The last step sligthly corrupts the table: what I suppose should be the ‘Subclass’ info (only defined for some classes), ends up in the first column, substituting only partially its content.
The original content of the first column, key connecting this table with the version 1 tables, has to be recovered joining, on EPPOCode, EPPO_01.xlsx and EPPO_04.xlsx.
Modifications with respect to its original content have to be moved to the Subclass column (My hypotesis!!)

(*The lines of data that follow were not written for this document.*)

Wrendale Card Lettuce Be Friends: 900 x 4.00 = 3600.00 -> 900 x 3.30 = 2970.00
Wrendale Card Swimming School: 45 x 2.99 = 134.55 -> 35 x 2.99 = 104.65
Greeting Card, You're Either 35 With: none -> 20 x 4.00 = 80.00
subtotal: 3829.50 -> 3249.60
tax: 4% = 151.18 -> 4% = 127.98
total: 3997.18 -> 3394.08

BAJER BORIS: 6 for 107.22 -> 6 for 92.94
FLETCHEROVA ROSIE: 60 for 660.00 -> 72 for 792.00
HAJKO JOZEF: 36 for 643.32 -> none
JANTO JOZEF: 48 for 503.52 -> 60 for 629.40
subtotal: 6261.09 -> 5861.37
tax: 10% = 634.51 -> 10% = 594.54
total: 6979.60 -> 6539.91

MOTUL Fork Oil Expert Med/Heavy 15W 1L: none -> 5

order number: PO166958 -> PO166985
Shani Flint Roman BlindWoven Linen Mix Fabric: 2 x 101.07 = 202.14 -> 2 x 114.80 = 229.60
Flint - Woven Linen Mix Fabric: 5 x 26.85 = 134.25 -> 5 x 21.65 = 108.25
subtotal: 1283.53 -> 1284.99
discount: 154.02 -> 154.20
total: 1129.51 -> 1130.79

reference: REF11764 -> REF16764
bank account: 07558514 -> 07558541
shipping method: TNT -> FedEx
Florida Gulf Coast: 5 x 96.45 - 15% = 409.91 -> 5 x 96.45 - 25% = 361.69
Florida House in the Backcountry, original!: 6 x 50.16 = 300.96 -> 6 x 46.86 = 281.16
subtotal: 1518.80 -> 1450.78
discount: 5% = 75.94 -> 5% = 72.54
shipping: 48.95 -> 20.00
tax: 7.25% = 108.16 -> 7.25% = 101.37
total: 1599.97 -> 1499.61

INFC_EPPO_db <- read_xlsx("EPPO_01.xlsx") %>%
dplyr::select(specie, EPPOCode) %>%
full_join(unique(dplyr::select(INFCstats, specie, pag))) %>%
rename(Species_ForIt1 = specie) %>%
inner_join(read_xlsx("EPPO_04.xlsx"), by = c("EPPOCode" = "EPPOCode")) %>%
mutate(Subclass = ifelse(Species_ForIt1 == specie, Subclass, specie)) %>%
dplyr::select(-specie, -specie2)
## Joining, by = "specie"
## Warning: Column `specie` joining character vector and factor, coercing into
## character vector
# just for a quick check
INFC_EPPO_db %>% dplyr::select(1:5) %>% filter(Species_ForIt1 != PrefName)
## # A tibble: 4 x 5
## Species_ForIt1 EPPOCode pag PrefName Synonyms_la
## <chr> <chr> <int> <chr> <chr>
## 1 Eucalyptus spp. 1EUCG 287 Eucalyptus <NA>
## 2 Fraxinus angust~ FRXAN 315 Fraxinus ang~ Fraxinus angustifolia sub~
## 3 Pinus laricio PIUNL 117 Pinus nigra ~ Pinus laricio;Pinus laric~
## 4 Populus canesce~ POPCN 399 Populus x ca~ Populus alba x P. tremula~
There are 26 distinct function groups, estimating stem volume and 4 tree biomass dryweigth components (see below).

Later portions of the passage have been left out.